Journal of Physical Chemistry A, Vol.101, No.46, 8734-8740, 1997
A contribution to the understanding of carbonyl migration in Mn-2(CO)(10) via the pairwise exchange mechanism
Density functional theory using flexible Gaussian basis sets was employed in an all-electron ab initio study of Mn-2(CO)(10) that focused on the origins of the absence of carbonyl fluxionality in this compound. Calculations predict a staggered arrangement of carbonyls (D-4d symmetry) to be the most stable conformation of Mn-2-(CO)(10), in agreement with experiment. Carbonyl migration then proceeds from the staggered conformer via rotation about the Mn-Mn bond to an eclipsed (D-4h) conformer, with a barrier of only 5 kcal/mol, and then to a symmetrical di-bridged (D-2h) conformer, through an additional barrier of 14-15 kcal/mol, and finally back to the staggered through the eclipsed conformer. The eclipsed conformer was found to be a transition state connecting two staggered conformers in the rotation about the Mn-Mn bond.

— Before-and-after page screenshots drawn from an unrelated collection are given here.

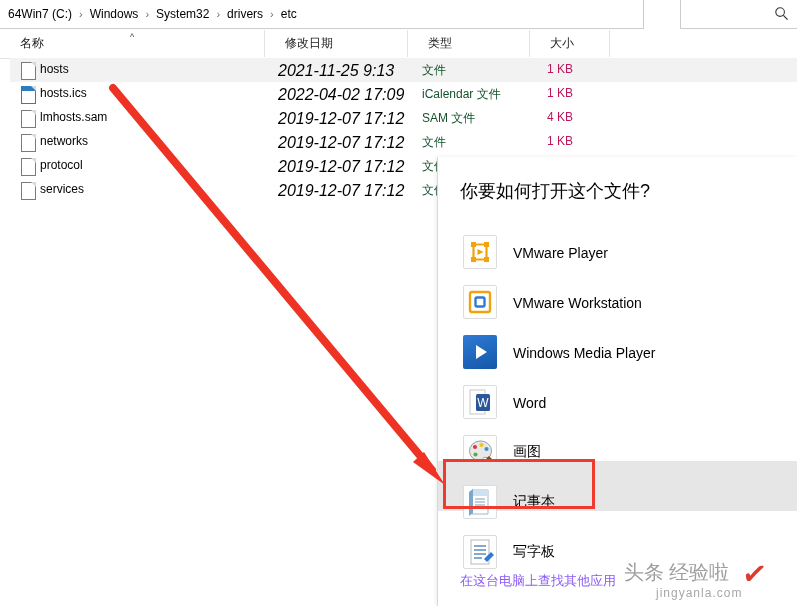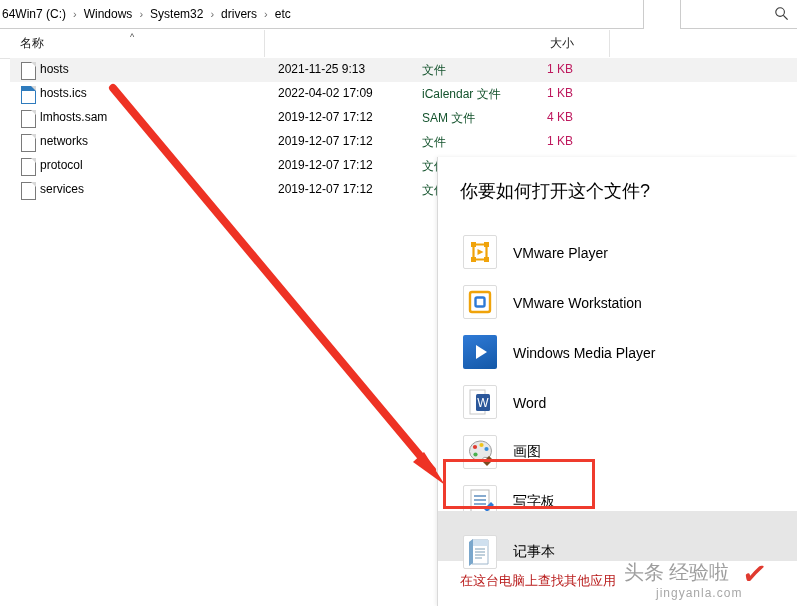--- a/index.html
+++ b/index.html
@@ -28,21 +28,21 @@
   .addr-box {
     position: absolute;
     left: 0; top: 0;
     width: 644px; height: 29px;
     border: 1px solid #cccccc;
     border-left: none; border-top: none;
     background: #ffffff;
     box-sizing: border-box;
     display: flex;
     align-items: center;
-    padding-left: 0;
+    padding-left: 6px;
   }
   .crumb {
     font-size: 12px;
     color: #000000;
     white-space: nowrap;
     padding: 1px 2px;
   }
   .crumb-sep {
     color: #6d6d6d;
     font-size: 11px;
@@ -153,23 +153,24 @@
   .file-name {
     position: absolute;
     left: 30px; top: 4px;
     font-size: 12px;
     color: #000000;
     white-space: nowrap;
   }
   .file-date {
     position: absolute;
     left: 268px; top: 4px;
-    font-size: 12px;
+    font-size: 16px;
     color: #000000;
     white-space: nowrap;
+    font-style: italic;
   }
   .file-type {
     position: absolute;
     left: 412px; top: 4px;
     font-size: 12px;
     color: #14532d;
     white-space: nowrap;
   }
   .file-size {
     position: absolute;
@@ -222,21 +223,21 @@
     position: absolute;
     left: 75px;
     font-size: 14px;
     color: #000000;
     white-space: nowrap;
   }
   .ow-link {
     position: absolute;
     left: 22px; top: 415px;
     font-size: 13px;
-    color: #b91c1c;
+    color: #8b5cf6;
     white-space: nowrap;
   }
 
   
   .ico-vmplayer {
     background: #ffffff;
     border: 1px solid #dcdcdc;
     box-sizing: border-box;
     position: relative;
   }
@@ -354,20 +355,26 @@
       <circle cx="6.5" cy="6.5" r="4.6" fill="none" stroke="#3a3a3a" stroke-width="1.2"></circle>
       <line x1="10" y1="10" x2="14.5" y2="14.5" stroke="#3a3a3a" stroke-width="1.4"></line>
     </svg>
   </div>
 </div>
 
 <div class="colheader">
   <div class="col" style="left:0; width:265px;">
     <span>名称</span>
     <span class="sortmark">^</span>
+  </div>
+  <div class="col" style="left:265px; width:143px;">
+    <span>修改日期</span>
+  </div>
+  <div class="col" style="left:408px; width:122px;">
+    <span>类型</span>
   </div>
   <div class="col" style="left:530px; width:80px;">
     <span>大小</span>
   </div>
 </div>
 
 <div class="filelist">
 
   <div class="filerow selected">
     <span class="file-ico"></span>
@@ -471,43 +478,43 @@
           <circle cx="11" cy="11" r="2.1" fill="#e03a2f"></circle>
           <circle cx="17.5" cy="9" r="2.1" fill="#f0c419"></circle>
           <circle cx="22.5" cy="13" r="2.1" fill="#3a8fd8"></circle>
           <circle cx="11.5" cy="18.5" r="2.1" fill="#4caf50"></circle>
           <path d="M19 26 L25 20 L29 24 L23 30 Z" fill="#7a4a20"></path>
         </svg>
       </span>
       <span class="ow-label">画图</span>
     </div>
 
-    <div class="ow-item">
-      <span class="ow-icon ico-wordpad">
-        <svg width="32" height="32" viewBox="0 0 32 32" style="display:block">
-          <rect x="7" y="4" width="18" height="24" fill="#ffffff" stroke="#b9b9b9" stroke-width="1"></rect>
-          <path d="M10 10 H22 M10 14 H22 M10 18 H22 M10 22 H18" stroke="#5f8fc0" stroke-width="1.3"></path>
-          <path d="M20 23 L27 16 L30 19 L23 26 Z" fill="#2f7ad6"></path>
-        </svg>
-      </span>
-      <span class="ow-label">写字板</span>
-    </div>
-
     <div class="ow-item highlight">
       <span class="ow-icon ico-notepad">
         <svg width="32" height="32" viewBox="0 0 32 32" style="display:block">
           <path d="M8 4 L24 4 L24 28 L8 28 Z" fill="#ffffff" stroke="#9fb7cc" stroke-width="1"></path>
           <path d="M8 4 L24 4 L24 10 L8 10 Z" fill="#cfe0ef"></path>
           <path d="M11 13 H21 M11 16 H21 M11 19 H21 M11 22 H18" stroke="#7f9fb8" stroke-width="1.2"></path>
           <path d="M5 6 L9 3 L9 27 L5 30 Z" fill="#7aa7cc"></path>
         </svg>
       </span>
       <span class="ow-label">记事本</span>
     </div>
 
+    <div class="ow-item">
+      <span class="ow-icon ico-wordpad">
+        <svg width="32" height="32" viewBox="0 0 32 32" style="display:block">
+          <rect x="7" y="4" width="18" height="24" fill="#ffffff" stroke="#b9b9b9" stroke-width="1"></rect>
+          <path d="M10 10 H22 M10 14 H22 M10 18 H22 M10 22 H18" stroke="#5f8fc0" stroke-width="1.3"></path>
+          <path d="M20 23 L27 16 L30 19 L23 26 Z" fill="#2f7ad6"></path>
+        </svg>
+      </span>
+      <span class="ow-label">写字板</span>
+    </div>
+
   </div>
 
   <div class="ow-link">在这台电脑上查找其他应用</div>
 </div>
 
 <svg class="anno-svg" viewBox="0 0 797 606">
   <line x1="113" y1="88" x2="432" y2="470" stroke="#ee3224" stroke-width="8" stroke-linecap="round"></line>
   <polygon points="445,485 413,462 424,452" fill="#ee3224"></polygon>
 </svg>
 <div class="redbox"></div>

The present estimate of 5 kcal/mol for the Mn-Mn rotation barrier is much lower than the previously reported value of 34 kcal/mol, and eliminates the rotational barrier as the sole origin of the absence of carbonyl migration in Mn-2(CO)(10). The present estimate of 19-21 kcal/mol for the overall activation energy for carbonyl scrambling in Mn-2-(CO)(10) is fairly close to the upper limit of 25 kcal/mol for processes which may be followed using NMR spectroscopy.